European Assistance for Ireland
The EU member states and the International Monetary Fund have decided to provide assistance to Ireland, which needs foreign financial support to rescue its banking system and budget.
30 Noiembrie 2010, 16:01
The EU finance ministers approved an 85 billion Euro bailout plan for Ireland, which thus becomes the second EU member state, after Greece to ask and receive such support.
The bailout plan is made up of two parts, one on the restructuring and reorganization of the banking system, and another on fiscal policy and structural reforms.
35 billion Euros are earmarked for banks, which have been going adrift since the recent explosion of the real estate bubble, which pushed Ireland into recession. The rest of 50 billion Euros are meant to cover Dublin’s budgetary needs.
The EU finance ministers have also agreed to extend by one year, until 2015, the period during which Ireland can bring its budget deficit within the 3% of the GDP established by the EU.
The financial crisis in Ireland, a country which has earned the “Celtic tiger” moniker due to its past economic success, also impacts on the political and social life.
Contested by his ecologist allies, Prime Minister Brian Cowen has recently announced he will dissolve Parliament and call early elections, but only after the 2011 budget is adopted.
The government has worked out an austerity plan in an attempt to reduce Ireland’s huge budget deficit. The plan provides, among others, for reducing public spending and increasing taxes.

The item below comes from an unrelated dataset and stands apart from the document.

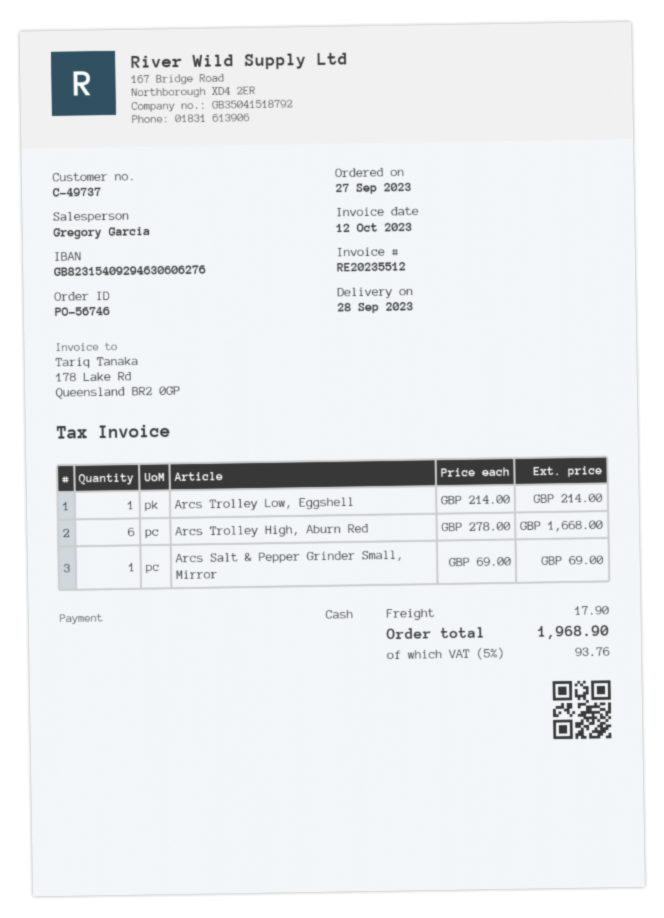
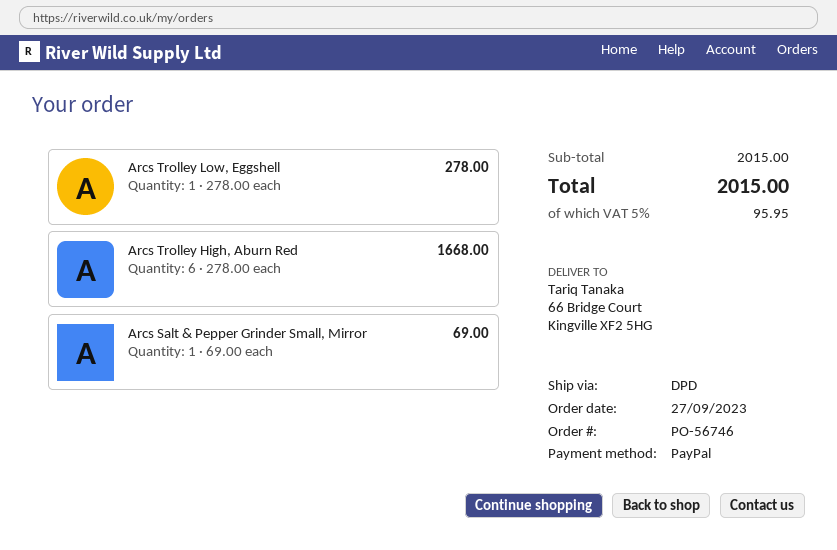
payment method: cash -> PayPal
Arcs Trolley Low, Eggshell: 1 x 214.00 = 214.00 -> 1 x 278.00 = 278.00
shipping: 17.90 -> none
tax: 5% = 93.76 -> 5% = 95.95
total: 1968.90 -> 2015.00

Tens of thousands of people took to the streets to protest against the measures, accusing the cabinet of granting tens of billions to the banks to overcome the deadlock.
From a European perspective, the loan granted to Ireland is meant to contain the crisis, which has severely shaken confidence in the European single currency and the viability of the Euro zone. Once Greece and Ireland become stable, the EU will be able to shift its attention towards other countries with weak budgets, like Portugal and Spain.